[TASK DIRECTIONS] From the line that contains "letter-spacing: -0.3px;" to the final line of the records below, print each line exactly and leave every picture out.

····················

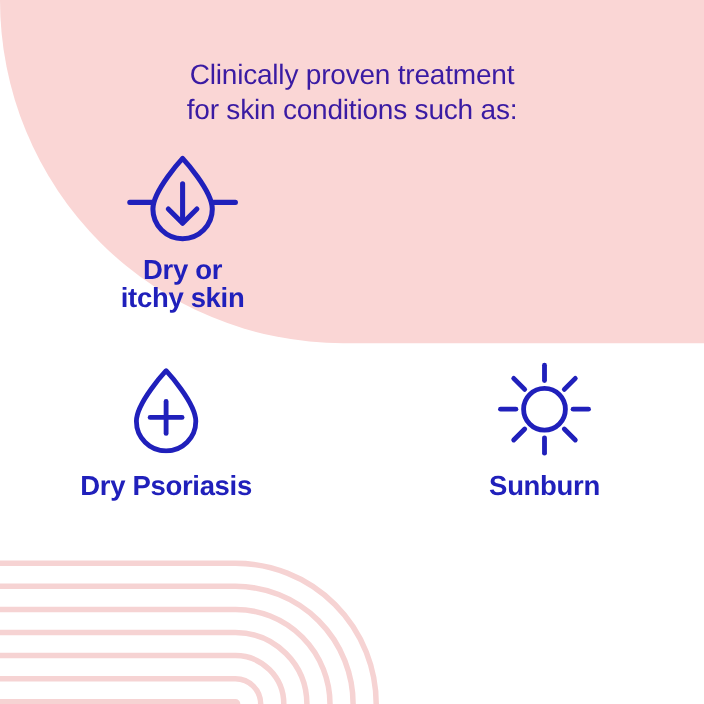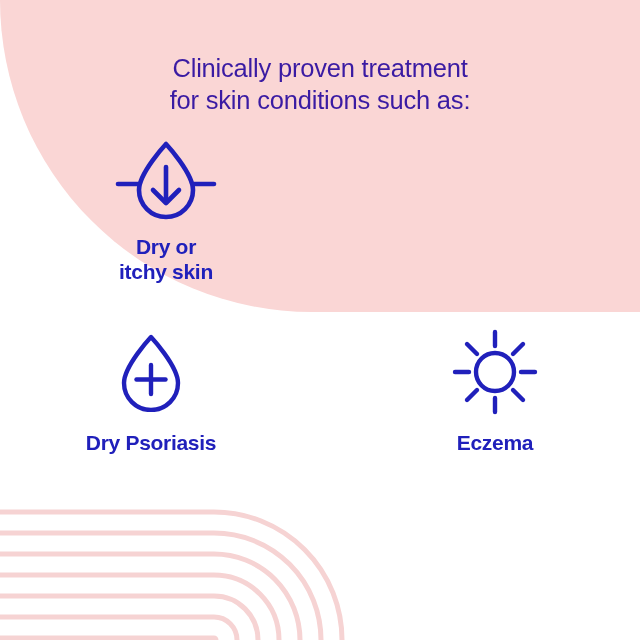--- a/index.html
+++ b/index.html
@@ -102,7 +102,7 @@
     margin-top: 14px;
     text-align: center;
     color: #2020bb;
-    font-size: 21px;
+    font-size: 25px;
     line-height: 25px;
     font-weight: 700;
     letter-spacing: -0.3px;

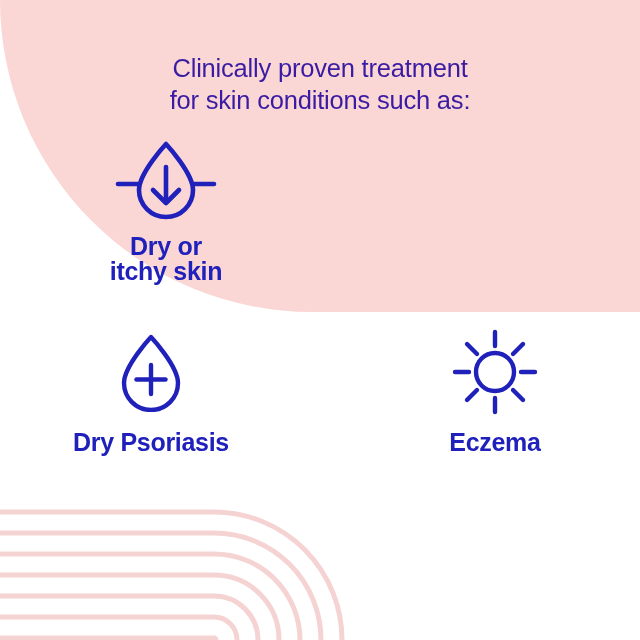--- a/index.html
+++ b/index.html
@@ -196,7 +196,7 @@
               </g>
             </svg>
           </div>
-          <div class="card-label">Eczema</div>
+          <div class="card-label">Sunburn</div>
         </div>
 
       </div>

····················

[EXERCISE RESPONSE]
     letter-spacing: -0.3px;

--- a/index.html
+++ b/index.html
@@ -196,7 +196,7 @@
               </g>
             </svg>
           </div>
-          <div class="card-label">Eczema</div>
+          <div class="card-label">Sunburn</div>
         </div>
 
       </div>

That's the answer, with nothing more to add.